The Research Is Clear
A Review of Educational Research meta-analysis found classroom management mattered more for achievement than changing the curriculum or adding iPads.
OECD’s PISA data: countries with nationally consistent classroom norms beat countries where the motto is "wing it and hope."
A 2022 study in Education Sciences showed inconsistent expectations are top-tier stress monsters for kids, especially the ones who already feel like outsiders.
The problem is that in a highly individualistic society like the U.S., “expectations” are understood as “what we expect kids to learn” rather than “how we foster learning for kids.”
Predictable environments lower cortisol. Cortisol is what makes kids daydream about living alone in the woods by age nine. Of course our kids just want to hide under their hoodies by grade 6.

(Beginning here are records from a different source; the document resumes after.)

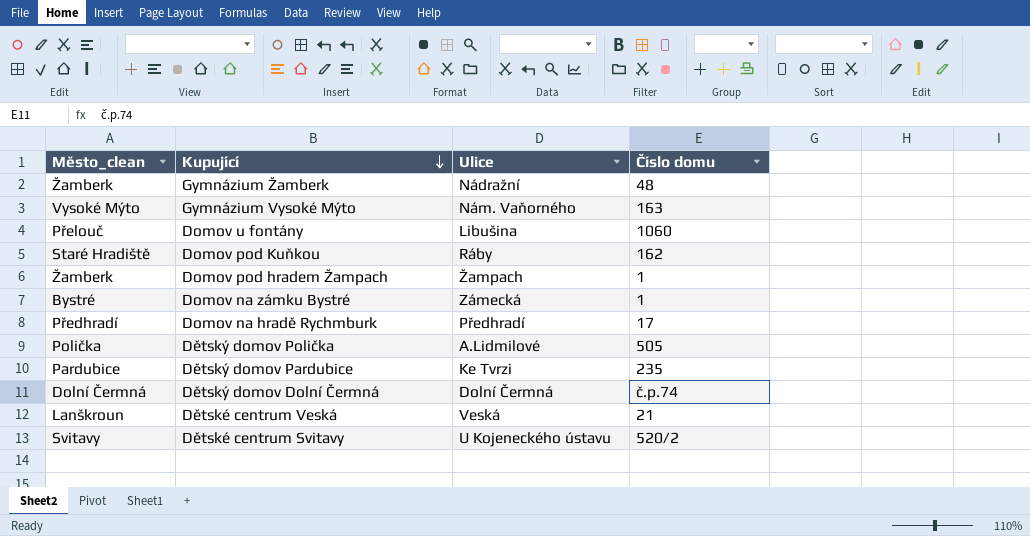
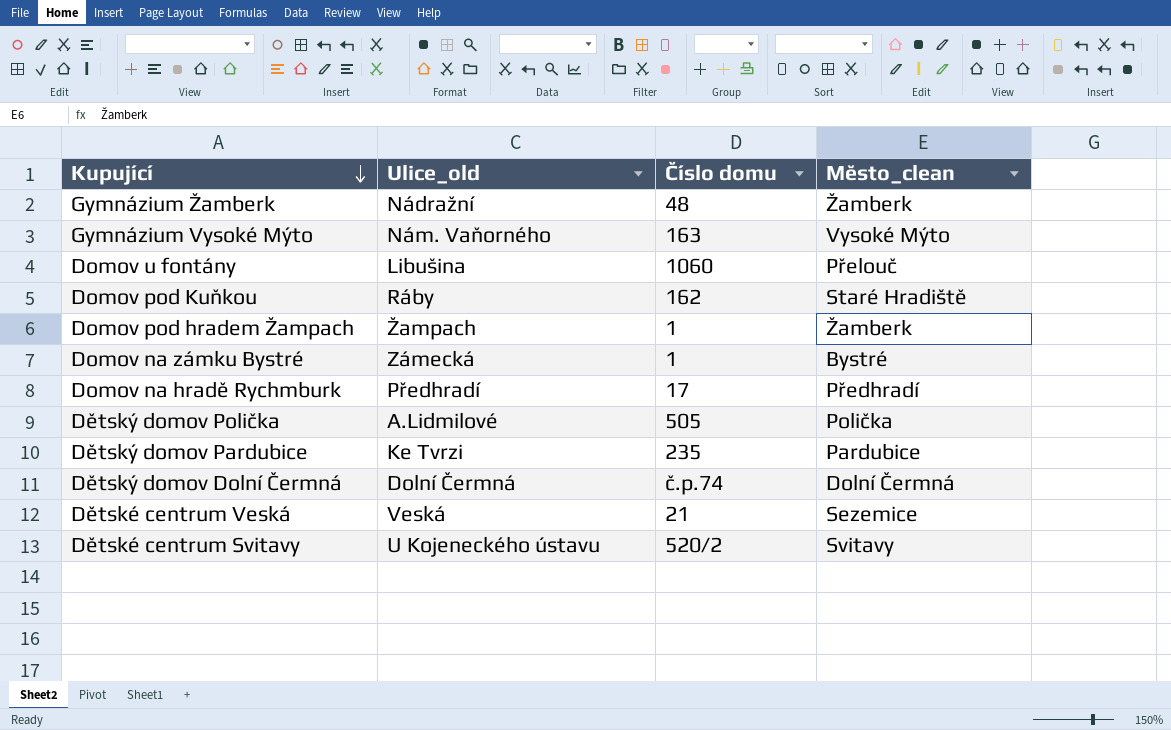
column name: Ulice -> Ulice_old
column Město_clean | position: 1 -> 4
Dětské centrum Veská | Město_clean: Lanškroun -> Sezemice

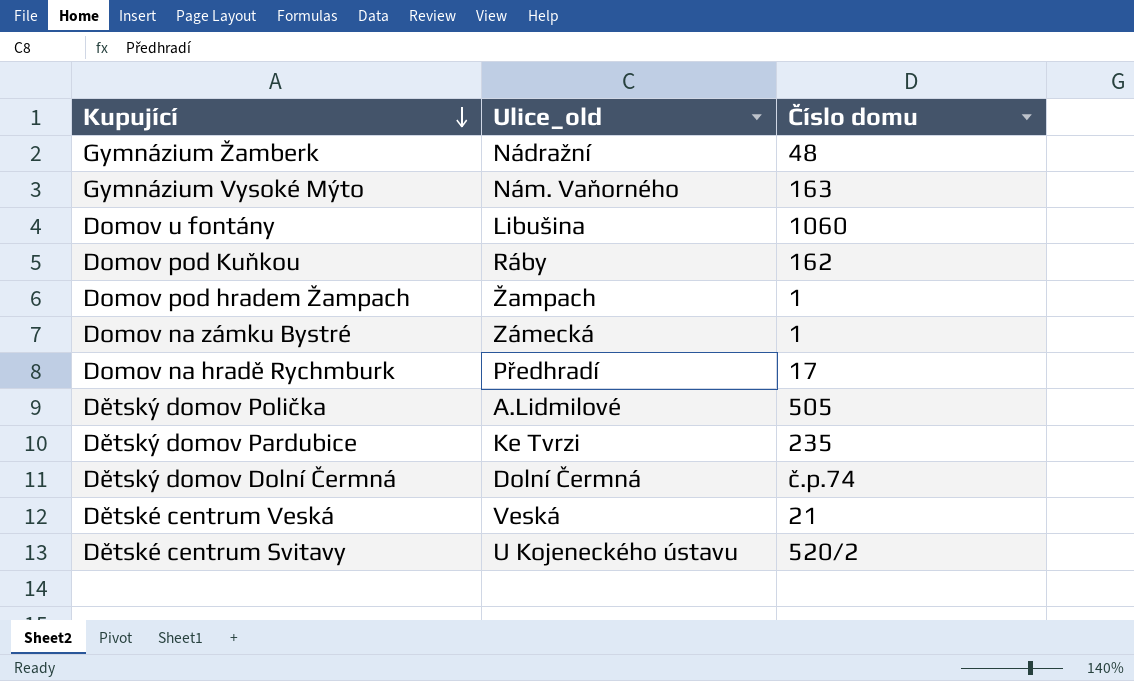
column Město_clean | position: 4 -> none

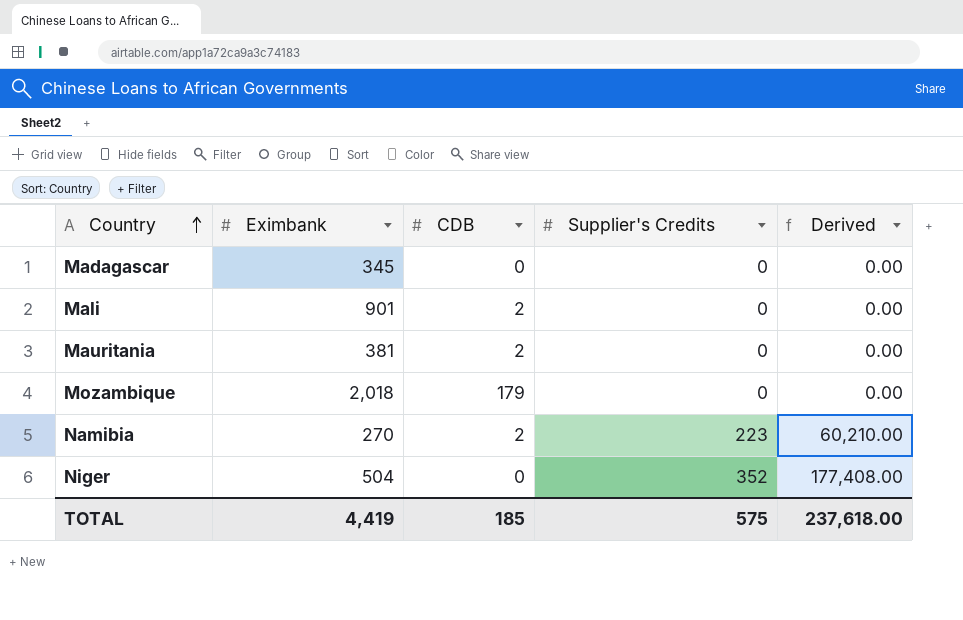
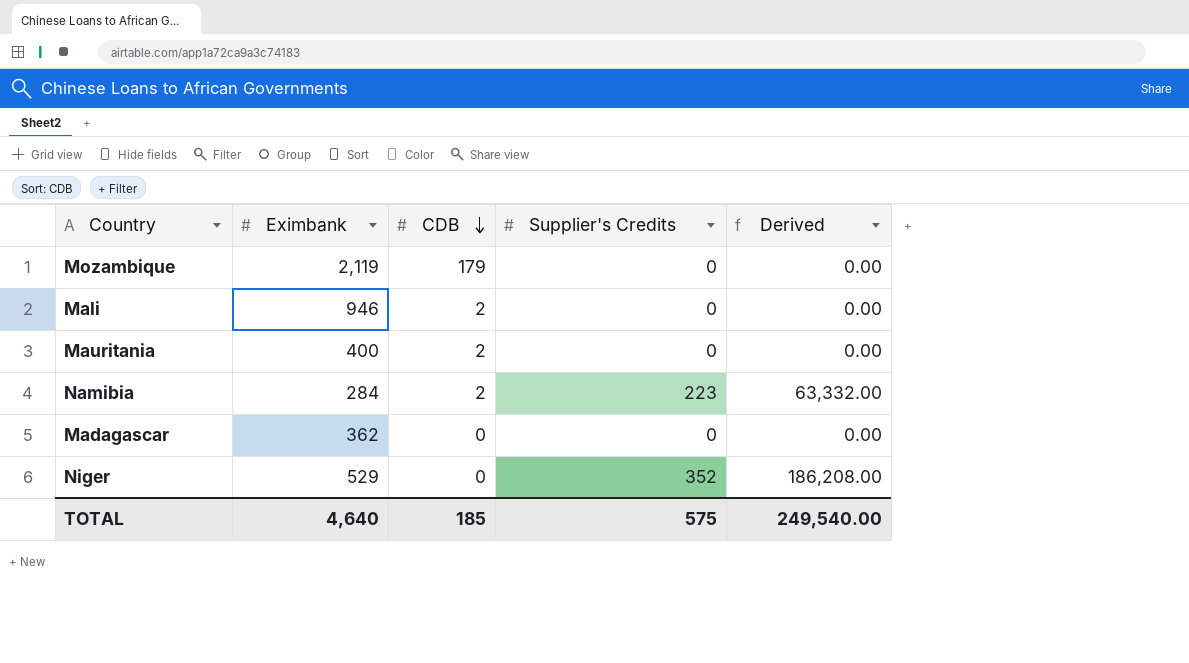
row order: Country ascending -> CDB descending
Mozambique | Eximbank: 2,018 -> 2,119
Mali | Eximbank: 901 -> 946
Mauritania | Eximbank: 381 -> 400
Namibia | Eximbank: 270 -> 284
Namibia | Derived: 60,210.00 -> 63,332.00
Madagascar | Eximbank: 345 -> 362
Niger | Eximbank: 504 -> 529
Niger | Derived: 177,408.00 -> 186,208.00
TOTAL | Eximbank: 4,419 -> 4,640
TOTAL | Derived: 237,618.00 -> 249,540.00

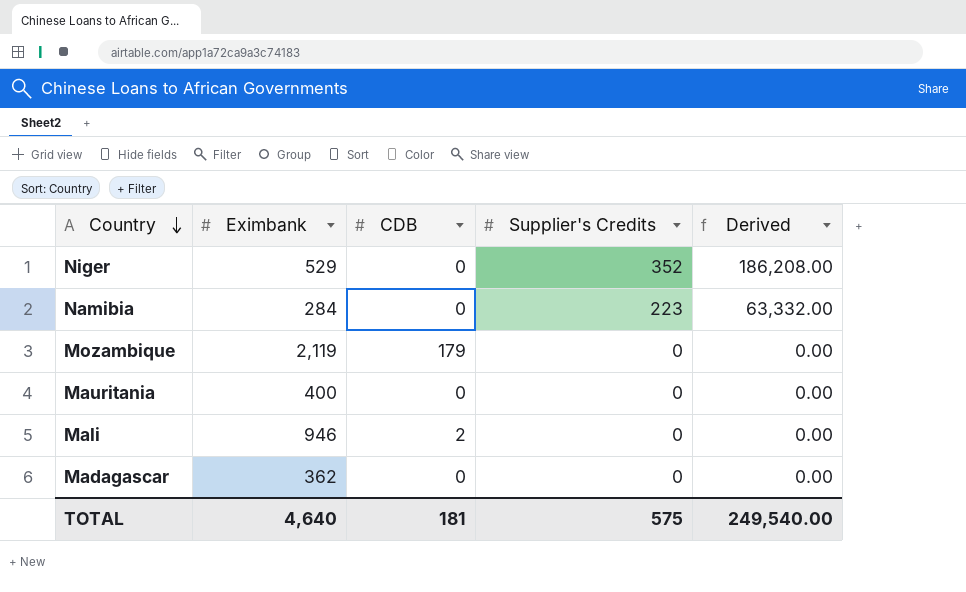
row order: CDB descending -> Country descending
Namibia | CDB: 2 -> 0
Mauritania | CDB: 2 -> 0
TOTAL | CDB: 185 -> 181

Lower cortisol = more learning. Wild concept, I know.
What Could We Do Instead?
Not suggesting we clone Cuba.
But maybe—just maybe—we could stop turning classrooms into teacher talent shows and start building actual systems kids can trust.
Imagine:
Everyone called “Profe” or whatever universal title you like
The same class management rules, every room, every teacher - not just the same curriculum. You always know where to find paper. You always know where to find the homework you missed. You always know where to find your backpack.
Teachers switching classrooms instead of kids doing the Olympic 400m sprint with backpacks
Kids growing up with the same cohort of friends
Not flashy. Not expensive. Just basic respect.
Final Bell
We’re not going to test our way out of this mess. We’re not going to worksheet our way out. We’re not even going to vibe our way out.
Until we fix the basic systems students live inside— until we offer predictability, clarity, and shared culture— we will keep setting kids up to fail.
Want American students to succeed?
Start with how they sharpen a pencil. Start with "Profe." Start by treating classroom management not as a cute Pinterest board or a reason for teachers to have their own YouTube channel to brag about “what works for the Magnificent Me,” but as the foundation it’s always needed to be.
And for God’s sake, someone just pick a gum policy already.
And the most important thing that you didn't mention is students in all those other countries don't have to worry about mass school shootings. No mater how good the education system is, when kids are practicing active shooter drills from kindergarten on they aren't going to do their best. Excellent post.
This is such an important piece. "Class room management" once upon a time was just a set of agreed upon operating rules, which were the critical cornerstone for academic success. It's heart breaking for both students and teachers that these foundational guidelines have been all but abandoned in U.S. public schools.